== What to produce ==
For each line below that contains the word "height", make a copy.

== Supplied records ==
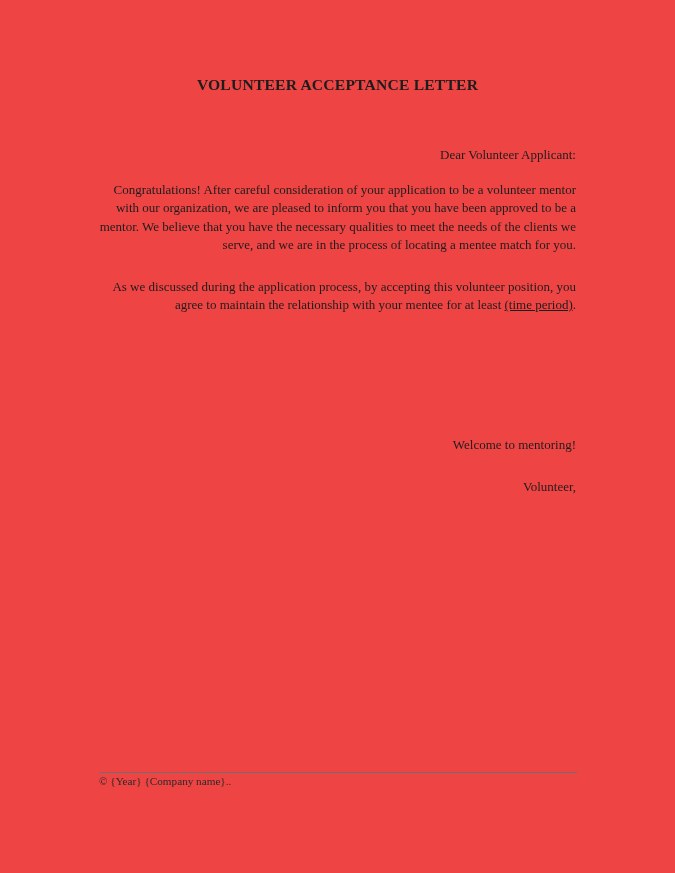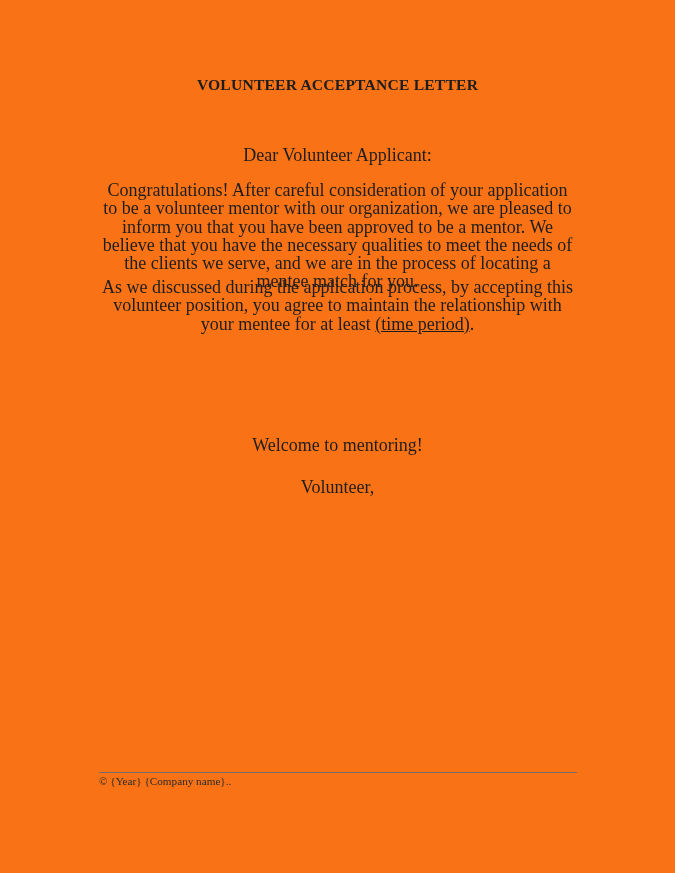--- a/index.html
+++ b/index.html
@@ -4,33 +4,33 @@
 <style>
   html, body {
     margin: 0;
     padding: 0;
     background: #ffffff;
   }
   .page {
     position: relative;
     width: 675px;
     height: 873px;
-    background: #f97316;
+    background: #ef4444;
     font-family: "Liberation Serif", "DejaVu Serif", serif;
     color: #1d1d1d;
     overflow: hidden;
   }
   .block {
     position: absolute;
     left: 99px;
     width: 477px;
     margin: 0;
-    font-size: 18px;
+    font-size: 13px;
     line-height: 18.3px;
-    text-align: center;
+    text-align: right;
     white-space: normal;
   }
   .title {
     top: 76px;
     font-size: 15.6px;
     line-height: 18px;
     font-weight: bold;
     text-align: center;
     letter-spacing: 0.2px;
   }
...
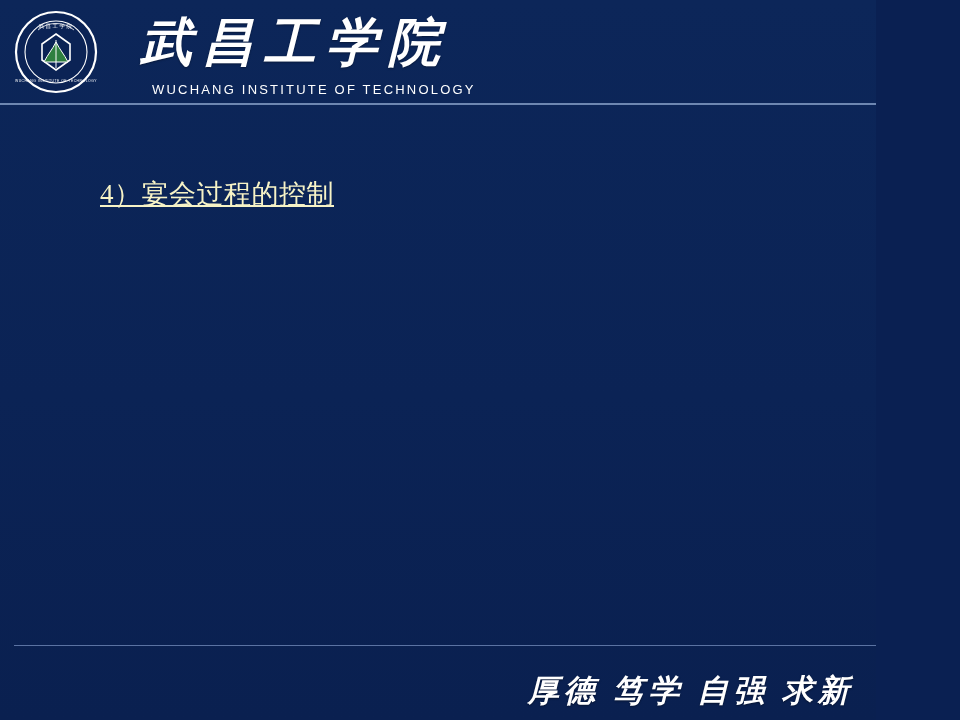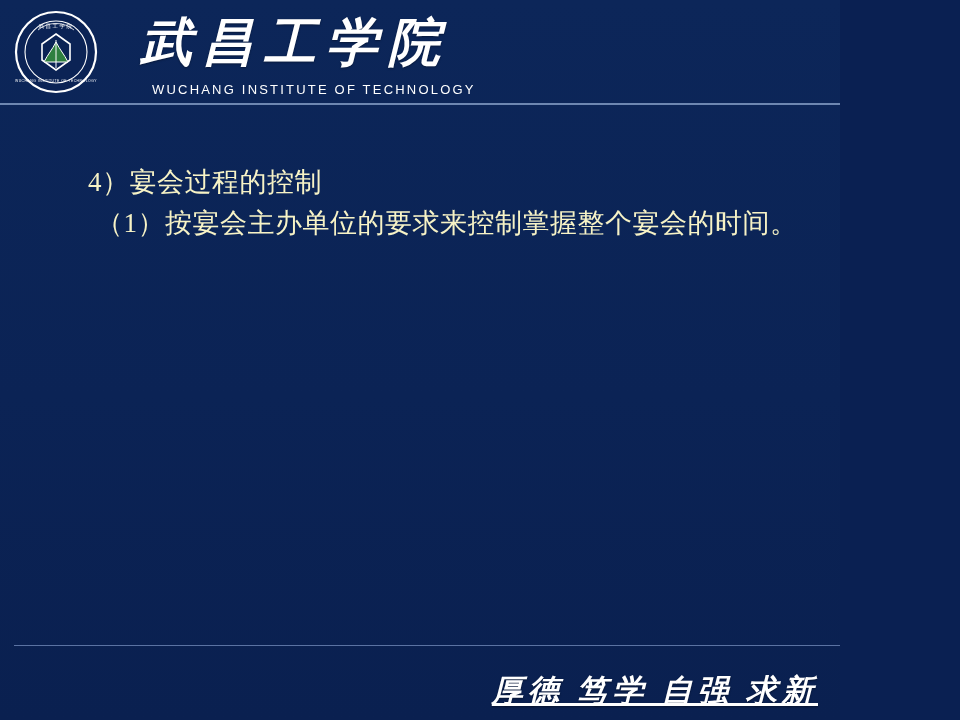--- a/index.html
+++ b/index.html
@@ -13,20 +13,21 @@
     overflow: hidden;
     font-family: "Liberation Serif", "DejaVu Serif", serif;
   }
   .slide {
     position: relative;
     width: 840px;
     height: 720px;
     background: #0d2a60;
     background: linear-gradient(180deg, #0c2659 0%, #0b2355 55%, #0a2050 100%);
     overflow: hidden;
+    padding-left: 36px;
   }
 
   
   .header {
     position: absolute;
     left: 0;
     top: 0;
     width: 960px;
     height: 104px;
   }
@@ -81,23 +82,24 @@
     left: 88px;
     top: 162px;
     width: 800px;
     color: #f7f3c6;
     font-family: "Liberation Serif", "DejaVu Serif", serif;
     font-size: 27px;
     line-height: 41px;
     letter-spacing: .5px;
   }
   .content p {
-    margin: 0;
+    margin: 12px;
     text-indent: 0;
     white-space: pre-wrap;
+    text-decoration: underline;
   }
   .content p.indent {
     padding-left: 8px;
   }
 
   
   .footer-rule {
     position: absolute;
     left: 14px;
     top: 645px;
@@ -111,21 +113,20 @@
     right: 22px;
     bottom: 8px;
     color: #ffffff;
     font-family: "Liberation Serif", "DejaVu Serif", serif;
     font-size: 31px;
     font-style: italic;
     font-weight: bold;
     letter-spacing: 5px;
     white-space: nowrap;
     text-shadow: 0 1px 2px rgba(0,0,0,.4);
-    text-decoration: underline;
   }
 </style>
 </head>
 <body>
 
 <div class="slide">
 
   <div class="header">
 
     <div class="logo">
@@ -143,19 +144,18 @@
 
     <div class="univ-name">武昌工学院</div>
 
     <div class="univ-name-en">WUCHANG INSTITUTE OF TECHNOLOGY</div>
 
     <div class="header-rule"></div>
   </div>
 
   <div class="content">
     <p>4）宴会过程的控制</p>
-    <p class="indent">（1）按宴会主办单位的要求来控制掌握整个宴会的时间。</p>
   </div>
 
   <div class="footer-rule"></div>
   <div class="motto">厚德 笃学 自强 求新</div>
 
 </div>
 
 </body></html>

== Solved problem ==
     height: 873px;
     line-height: 18.3px;
     line-height: 18px;
     height: 720px;
     height: 104px;
     line-height: 41px;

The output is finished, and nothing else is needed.